The last straw was when Chechen forces invaded the neighboring Russian autonomous republic of Dagestan. The militants were quickly routed by the Russian Army, and Vladimir Putin was soon elected as the Russian president by an overwhelming majority of terrorized Russians on the promise that he was going to take decisive action against Chechnya.
The Chechens blew their opportunity for independence. Their country is now re-occupied. The Russians are back, angry and without most of the humanitarian concerns which Western nations usually take into account when waging battle. Russian forces commit atrocities against Chechens and Chechen terrorists commit atrocities against both Russians and their own people, who have come to despise them as much as they do the Russians. Suicide bombings are common within Russia and all but one have been carried out by women who are purportedly beaten, raped and dosed with drugs by "freedom fighters" in order to achieve the depredation of psyche necessary to carry out such an act.
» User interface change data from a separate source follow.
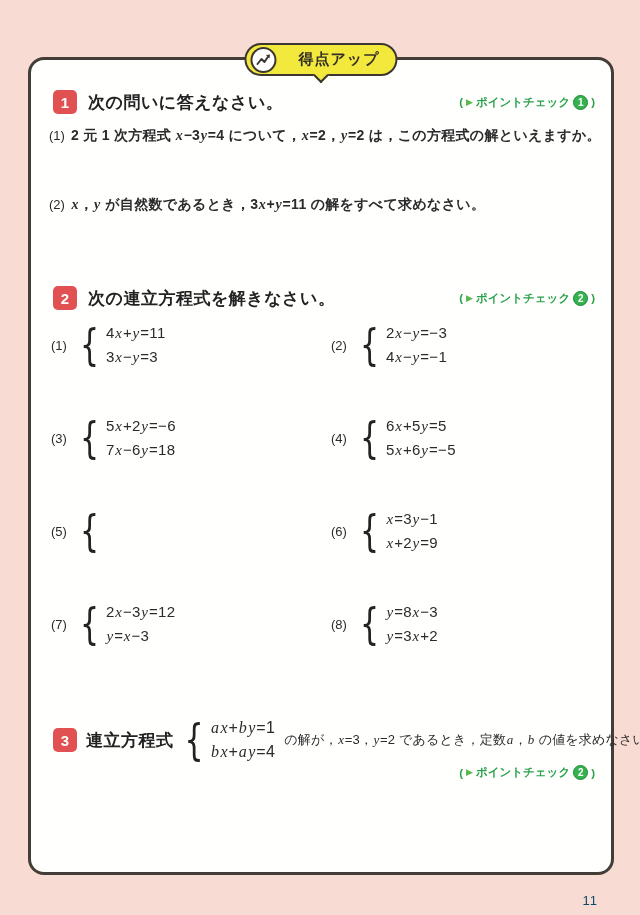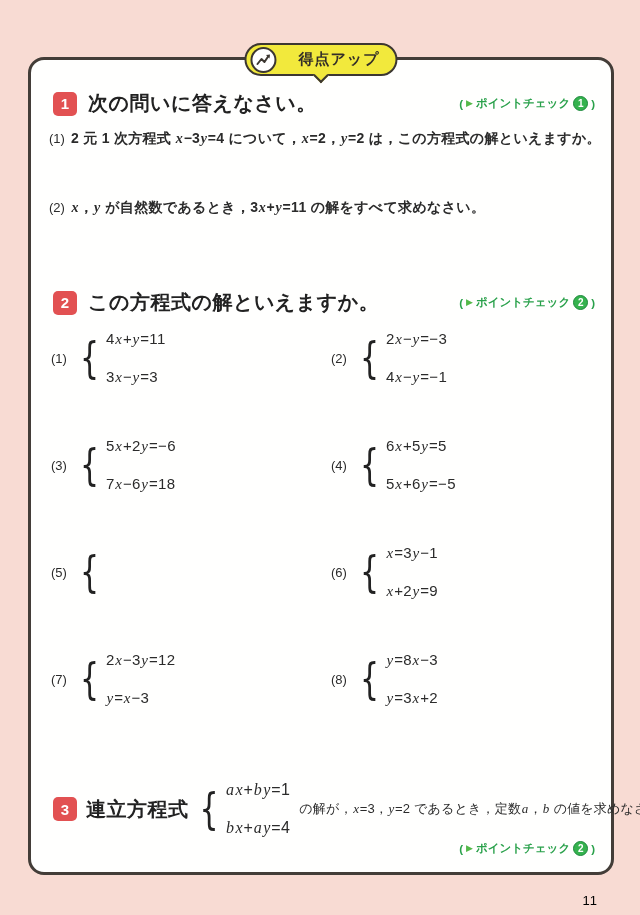"次の問いに答えなさい。" .prob-title { font-size: 20px -> 17px }
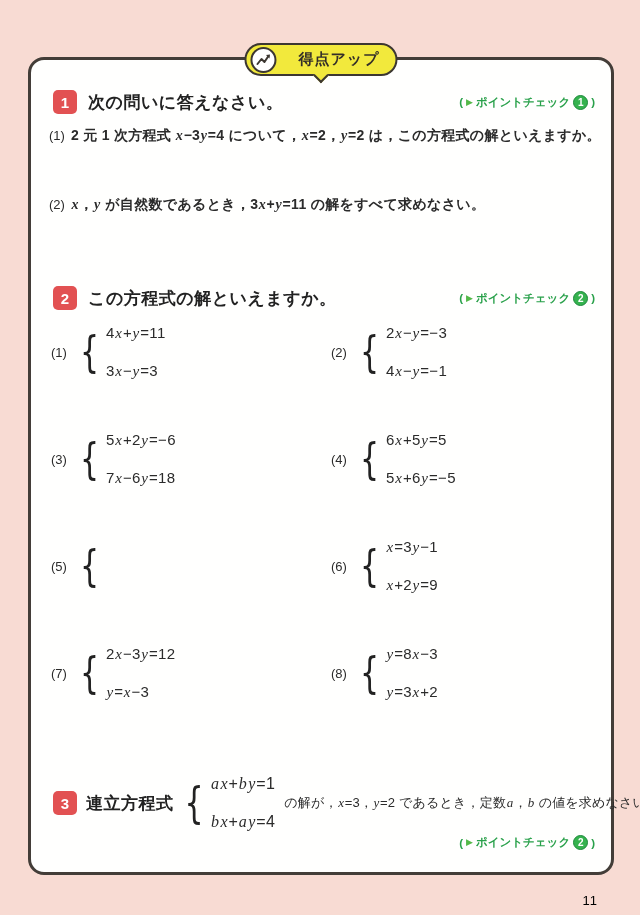"この方程式の解といえますか。" span.prob-title { text: この方程式の解といえますか -> 次の連立方程式を解きなさい }
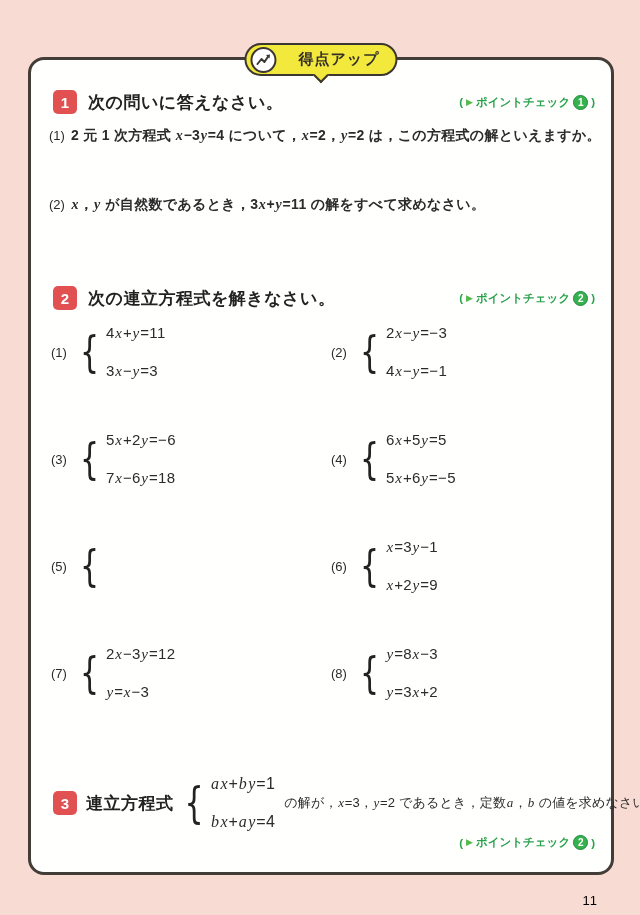"4x+y=11" .eqs { gap: 20px -> 6px }
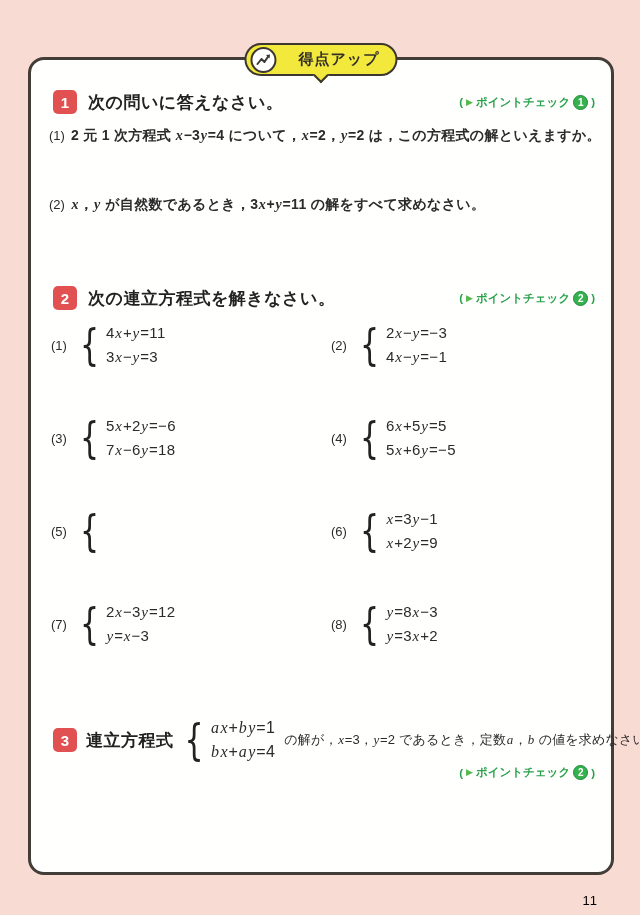"11" .page-number { color: #000000 -> #0c4a6e }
It's a sordid state of affairs indeed.
The main lesson to be learned from all this, and the lesson that Ahmad fails to perceive, is that terrorism against democratic countries is the surest way to lose your sovereignty and the worst way to try to gain independence. By killing them, you lose any speck of legitimacy in front of the very people who have your independence in their hands at the ballot box -- the citizens of these democratic countries. It wasn't Hindu extremists that won India its independence, it was Gandhi. It wasn't Menachem Begin's Jewish militia that got Jews their state, it was David Ben-Gurion's diplomacy. It wasn't the Black Panther militants that got African Americans their civil rights, it was Martin Luther King. And whether it's Chechnya, Kashmir, Mindanao or Palestine, there can be no independence and no peace until leaders arise that are brave enough to take the path of non-violence and give their lives, instead of the lives of others, for the freedom of their people.